Despite scoring two victories in the lower federal courts, Aereo lost in the Supreme Court because the justices in the majority focused on its function rather than its form. Engineers and designers can argue about whether a product’s design should put form or function first, but form is what ought to matter to lawyers and judges in deciding if a new product violates laws enacted to regulate an old technology. Like all smart innovators, Aereo designed its service around the state of the law back in 2012 when it seemed clear that streaming broadcasts to users via individual antennas did not render one into a cable company. If, however, old laws are to apply to new ways of doing things, then the scope for path-breaking innovation is greatly narrowed.

Performance Anxiety

The Supreme Court’s emphasis on function over form seems to turn almost entirely on who performs the function and where. Justice Stephen Breyer’s majority opinion points to the fact that Aereo has a warehouse full of antennas, servers, and routers in concluding that the company “publicly performs” broadcasters’ signals even though this elaborate apparatus remains at rest until an Aereo user logs into the site and tunes in to a program. No one disputes that similar equipment housed in a customer’s home (say, in a Slingbox) is perfectly legal, so why should it be illegal to rent as a service what one can buy as a product? The Aereo decision therefore casts a shadow over the future of cloud computing, as there will inevitably be other cases where doing something on a centralized basis will subject an upstart to rules intended for the old guard.

Copyright Confusion

Perhaps worst of all, even though the Supreme Court found Aereo to be like a cable TV service for some copyright purposes, the Copyright Office then ruled that Aereo wasn’t enough like a cable TV service to obtain a retransmission license — reportedly because Congress didn’t intend the relevant provisions of the 1976 Copyright Act to apply to Internet streaming. By this logic, however, the Supreme Court shouldn’t have found Aereo to be like a cable TV service in the first place, because cable TV and Aereo’s streaming service are fundamentally different technologies. This absurd outcome points to the risk that other innovators face of being subject to the same restrictions as their incumbent competitors without enjoying any of their privileges.

All in all, Aereo’s tale of woe signals a giant leap backward in the attractiveness of the United States as a global innovation engine. American entrepreneurs are already saddled by a dysfunctional patent system where “trolls” who haven’t really invented anything harass legitimate businesses with lawsuits that are tantamount to extortion.
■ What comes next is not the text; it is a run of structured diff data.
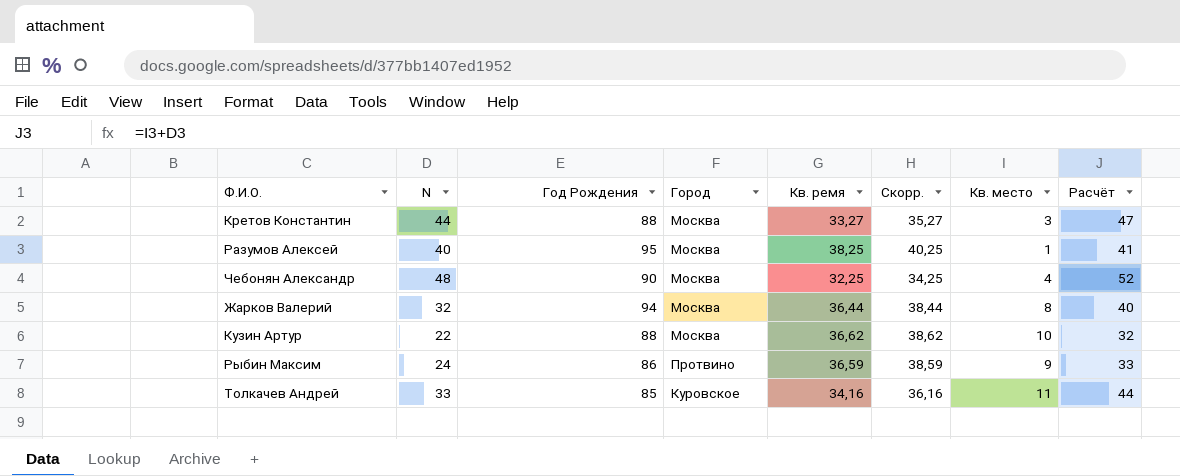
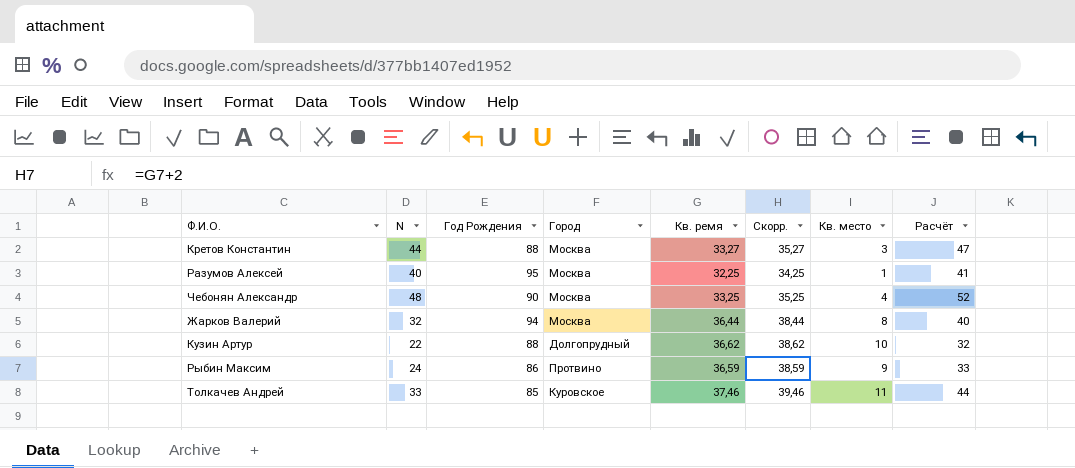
Разумов Алексей | Кв. ремя: 38,25 -> 32,25
Разумов Алексей | Скорр.: 40,25 -> 34,25
Чебонян Александр | Кв. ремя: 32,25 -> 33,25
Чебонян Александр | Скорр.: 34,25 -> 35,25
Кузин Артур | Город: Москва -> Долгопрудный
Толкачев Андрей | Кв. ремя: 34,16 -> 37,46
Толкачев Андрей | Скорр.: 36,16 -> 39,46

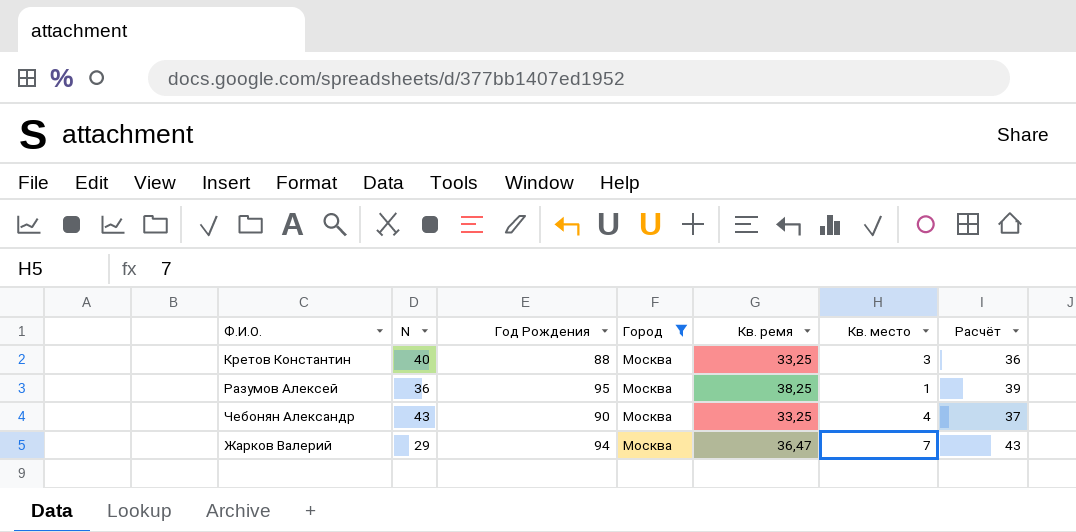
filter: none -> Город = Москва
column Скорр. | formula: [Кв. ремя] + 2 -> none
column Расчёт | formula: [N] + [Кв. место] -> [Кв. ремя] + [Кв. место]
Кретов Константин | N: 44 -> 40
Кретов Константин | Кв. ремя: 33,27 -> 33,25
Разумов Алексей | N: 40 -> 36
Разумов Алексей | Кв. ремя: 32,25 -> 38,25
Чебонян Александр | N: 48 -> 43
Жарков Валерий | N: 32 -> 29
Жарков Валерий | Кв. ремя: 36,44 -> 36,47
Жарков Валерий | Кв. место: 8 -> 7

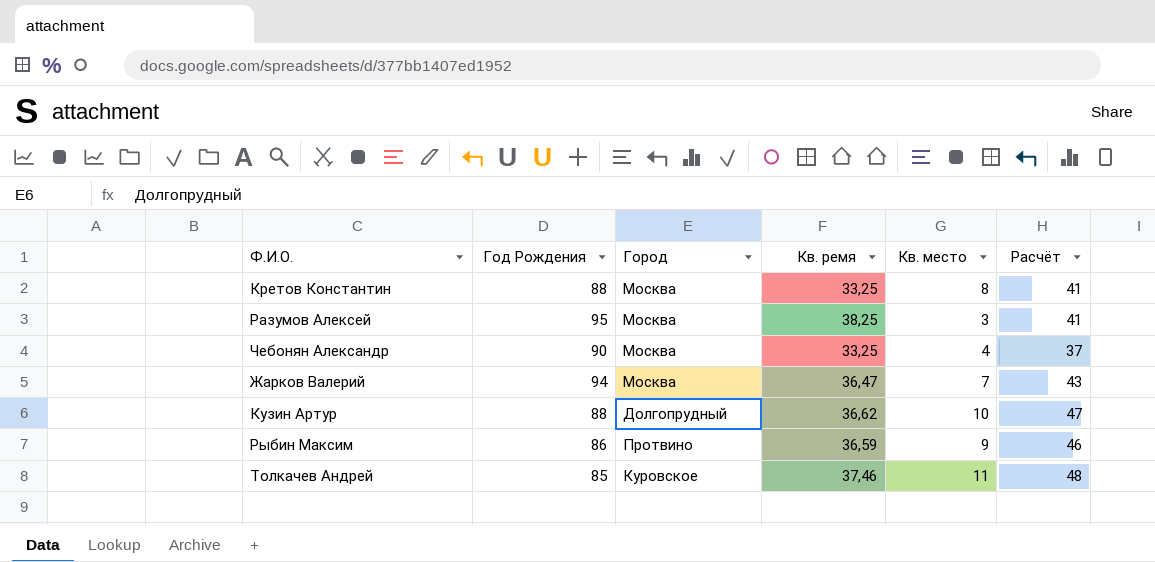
filter: Город = Москва -> none
column N | position: 2 -> none
Кретов Константин | Кв. место: 3 -> 8
Кретов Константин | Расчёт: 36 -> 41
Разумов Алексей | Кв. место: 1 -> 3
Разумов Алексей | Расчёт: 39 -> 41

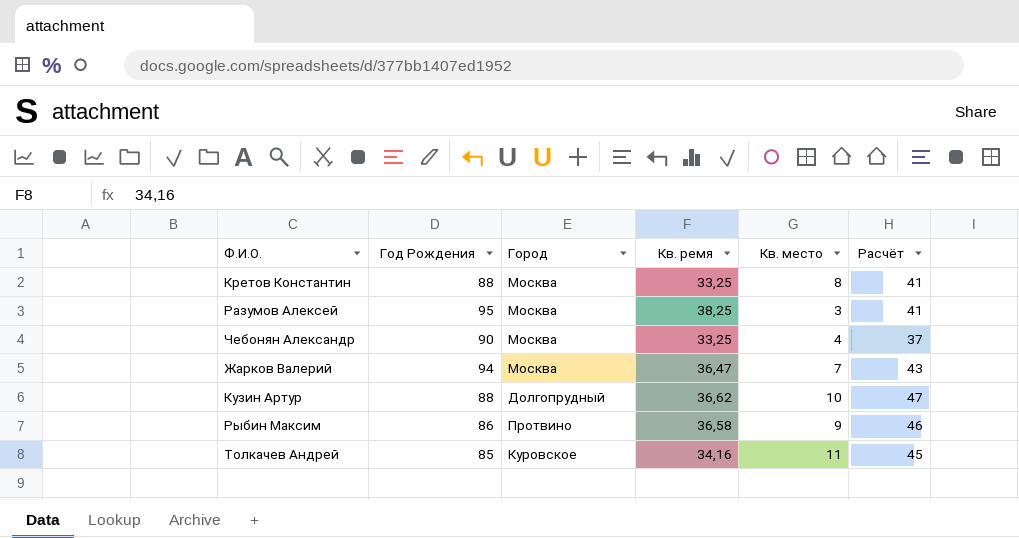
Рыбин Максим | Кв. ремя: 36,59 -> 36,58
Толкачев Андрей | Кв. ремя: 37,46 -> 34,16
Толкачев Андрей | Расчёт: 48 -> 45

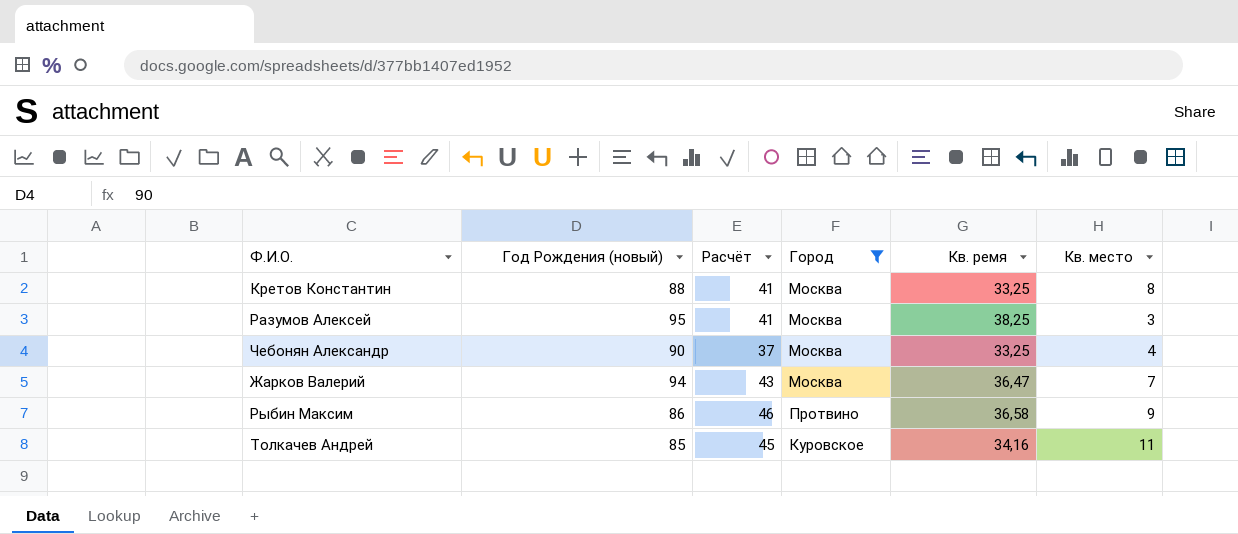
filter: none -> Город != Долгопрудный
column name: Год Рождения -> Год Рождения (новый)
column Расчёт | position: 6 -> 3

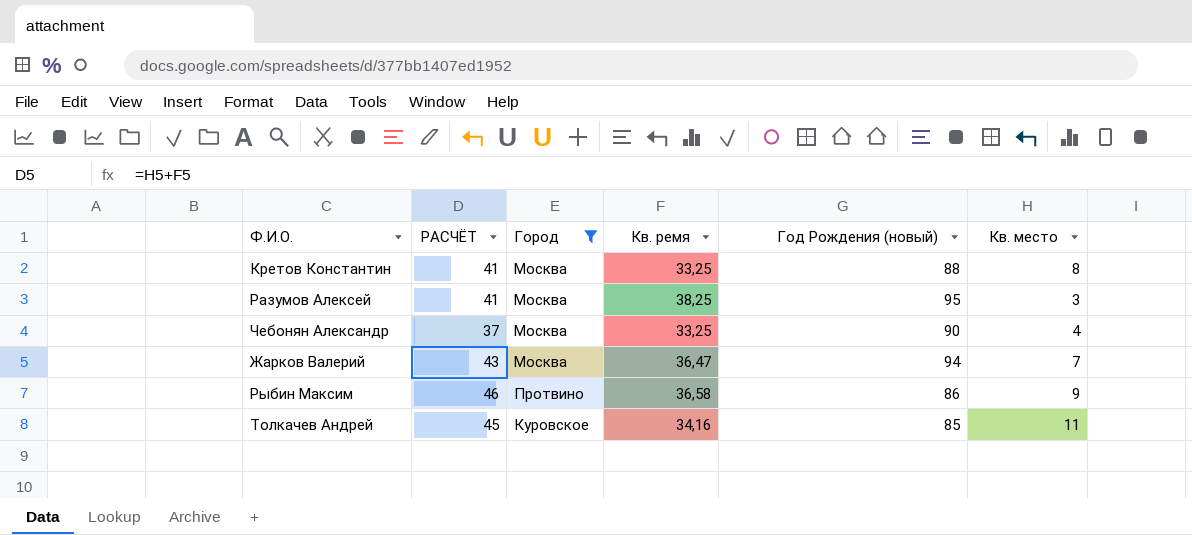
column name: Расчёт -> РАСЧЁТ
column Год Рождения (новый) | position: 2 -> 5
If existing laws are to apply selectively to new ways of doing things, and Congress is both too gridlocked and sufficiently in the pocket of powerful interests to change the law, the only forms of innovation American consumers will enjoy are those backed by the incumbents. So if you want to enjoy a DVR in the cloud, you’ll have to pay your cable provider $80 or more per month for a bundle of channels you’ll never watch instead of the $8 that Aereo used to charge.

Vivek Krishnamurthy teaches in the Cyberlaw Clinic at Harvard Law School’s Berkman Center for Internet & Society. The opinions in this article are his own.